Co-sponsored Events
Saint Mary’s College, Vander Vennet Theater
January 31 - February 2, 2006
FREE AND OPEN TO THE PUBLIC
Tuesday, January 31, 7pm
Mardi Gras: Made in China
David Redmon, USA, 2004, 72min.
In English, Cantonese, Fujianese and Mandarin with English subtitles.
Mardi Gras: Made in China tracks the “bead trail” from the factory in China to Bourbon Street during Mardi Gras, poignantly exposing the inequities of globalization. Filmmaker Redmon gained unprecedented access to follow the stories of four young Chinese women working and living in the largest Mardi Gras bead factory in the world, located in Fuzhou, China. We witness their economic realities, self-sacrifice, and dreams of a better life. Redmon inter-cuts these stories with strikingly candid interviews with the factory manager and the US businessman (who owns the factory) who offer their own visions on why globalization is a success. Brilliantly interweaving factory life with Mardi Gras festivities, the film opens the blind eye of consumerism by visually introducing workers and festivalgoers to each other. A dialogue results when bead-wearing partyers are shown images of the Chinese workers and asked if they know the origin of their beads, while the factory women view pictures of Americans exchanging beads, soliciting more beads, and celebrating.
Wednesday, February 1, 7pm
State of Fear
Pamela Yates, Paco de Onís, and Peter Kinoy, USA/Perú, 2005, 94 min.
In English and Spanish with English subtitles.

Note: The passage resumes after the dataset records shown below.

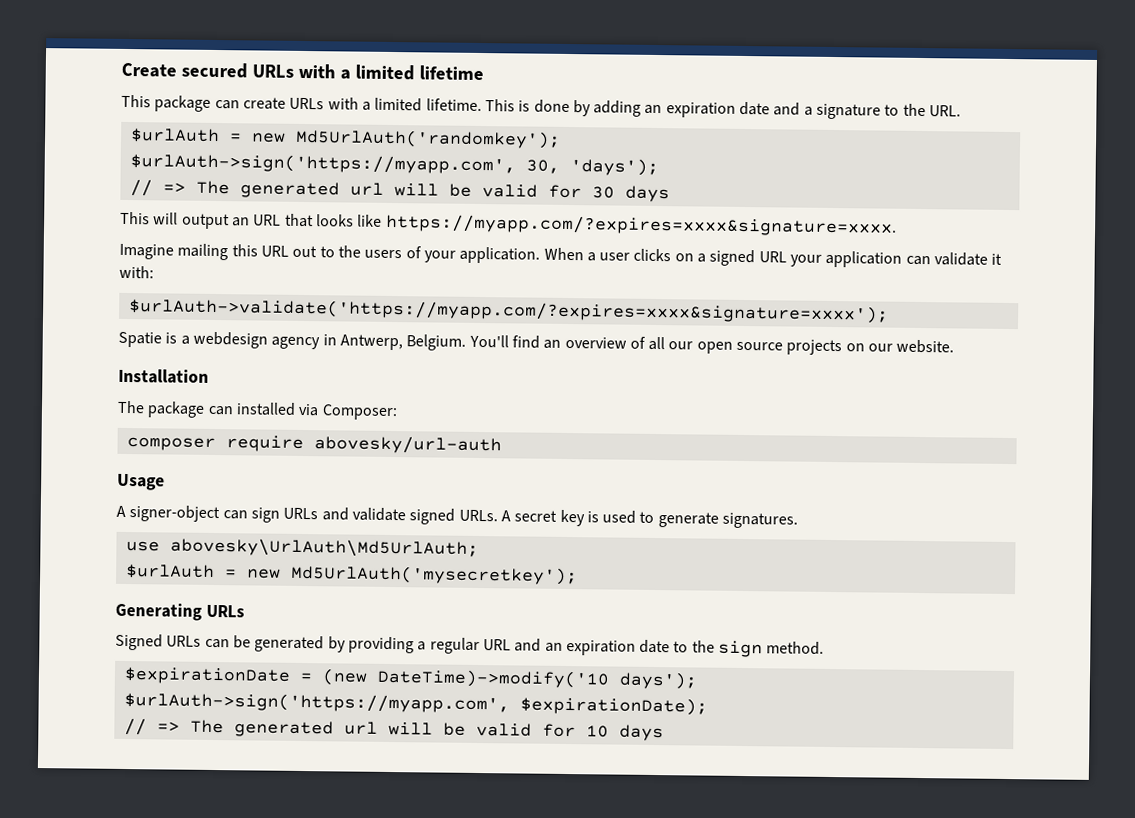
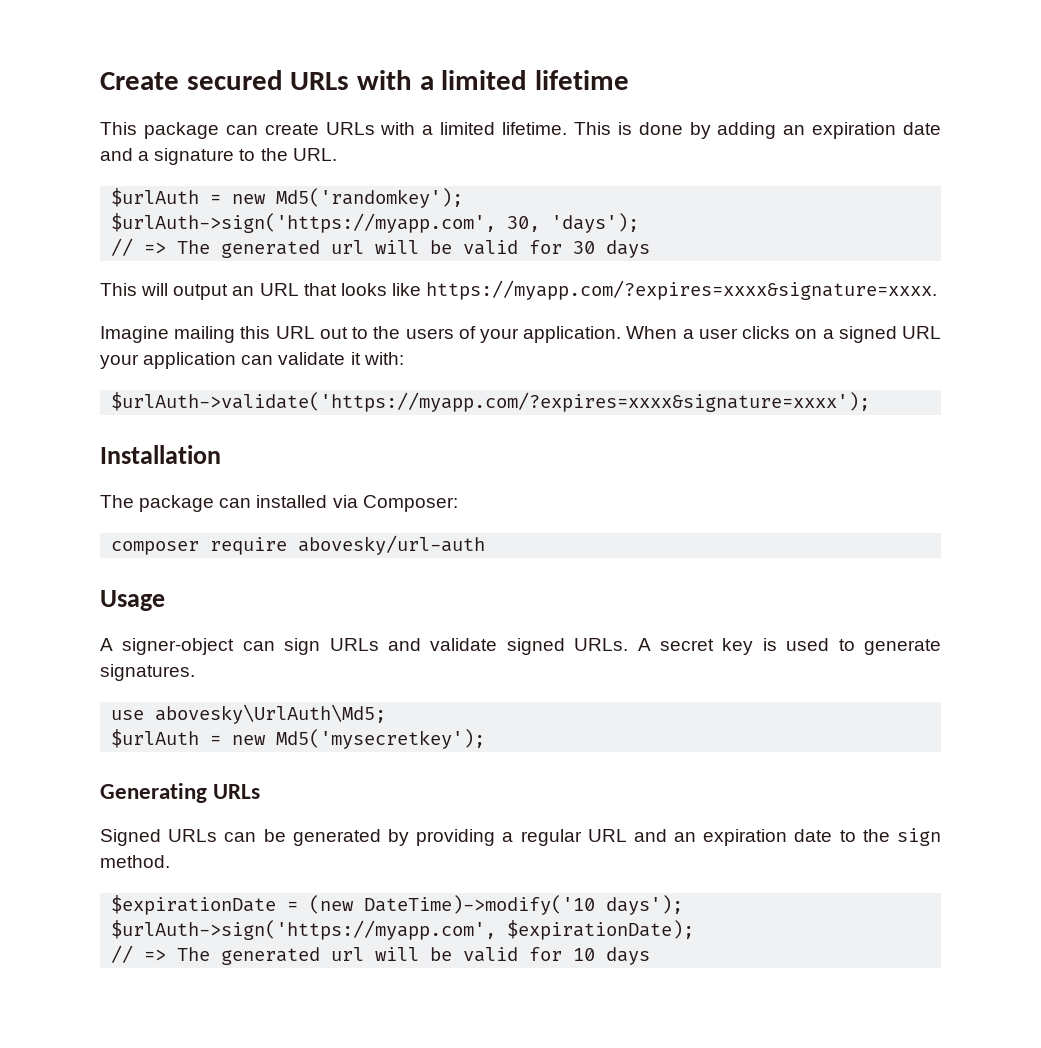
[294,128,561,149] Md5UrlAuth('randomkey'); -> [276,188,464,208] Md5('randomkey');
[118,331,955,356] // Spatie is a webdesign agency in Antwerp, Belgium. You'll find an overview of all our open source projects on our website. -> (871, 402) none
[169,537,479,558] [125,563,578,586] abovesky\UrlAuth\Md5UrlAuth; // $urlAuth = new Md5UrlAuth('mysecretkey'); -> [155,704,387,724] [111,729,486,749] abovesky\UrlAuth\Md5; // $urlAuth = new Md5('mysecretkey');

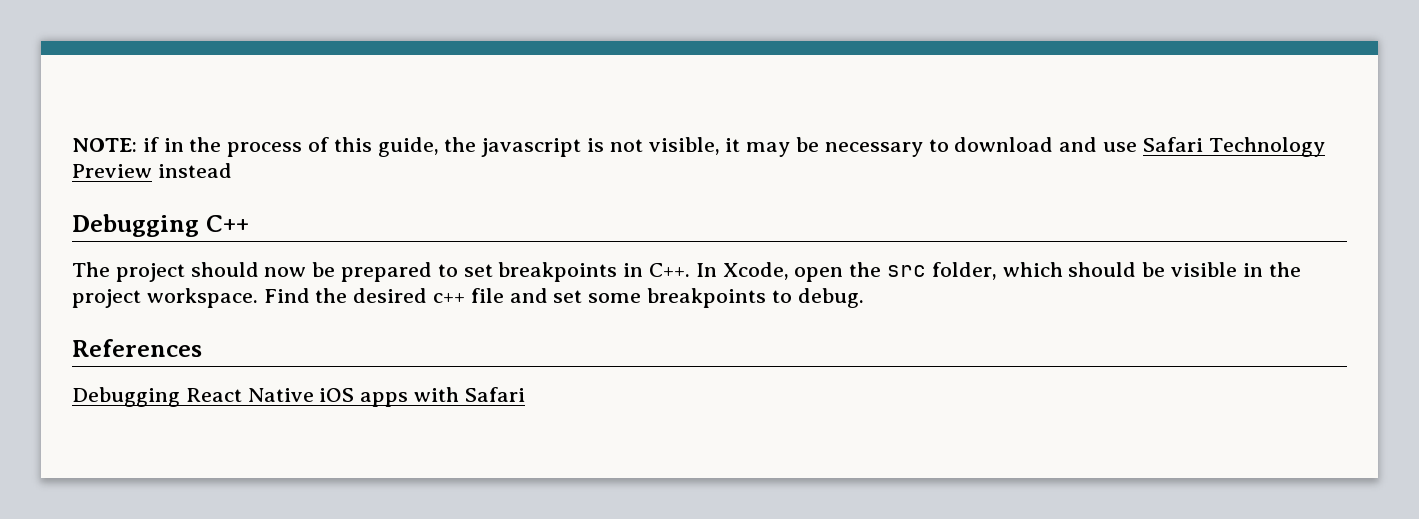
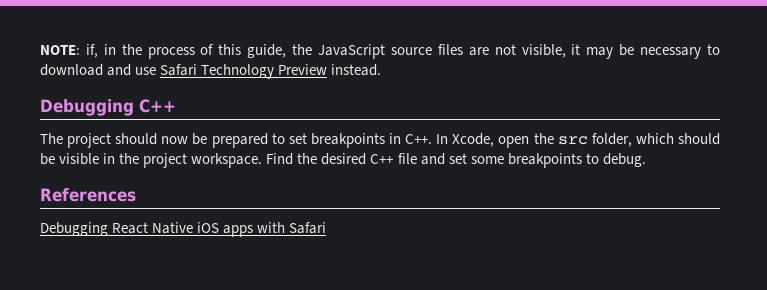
[142,137,159,152] if -> [85,44,98,58] if,
[481,138,605,157] javascript is -> [318,44,489,59] JavaScript source files are
[157,163,232,178] instead -> [331,64,382,76] instead.
[433,293,466,303] c++ -> [370,154,394,164] C++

How can an open society balance demands for security with democracy? State of Fear dramatizes the human and societal costs a democracy faces when it embarks on a “war” against terror, a “war” potentially without end, all too easily exploited by unscrupulous leaders seeking personal political gain. The film follows events in Perú, yet it serves as a cautionary tale for a nation like the United States. Filmmakers Pamela Yates, Paco de Onís and Peter Kinoy masterfully blend personal testimony, history, and archival footage to tell the story of escalating violence in the Andean nation and how the fear of terror undermined democracy, making Perú a virtual dictatorship where official corruption replaced the rule of law. Terrorist attacks by Shining Path insurgents provoked a military occupation of the countryside. Military justice replaced civil authority. Widespread abuses by the Peruvian Army went unpunished. Terrorism continued to spread. Nearly 70,000 civilians eventually died at the hands of Shining Path and the Peruvian military.
Thursday, February 2, 7pm
The Education of Shelby Knox
Marion Lipschutz and Rose Rosenblatt, USA, 2005, 76 min.
In English.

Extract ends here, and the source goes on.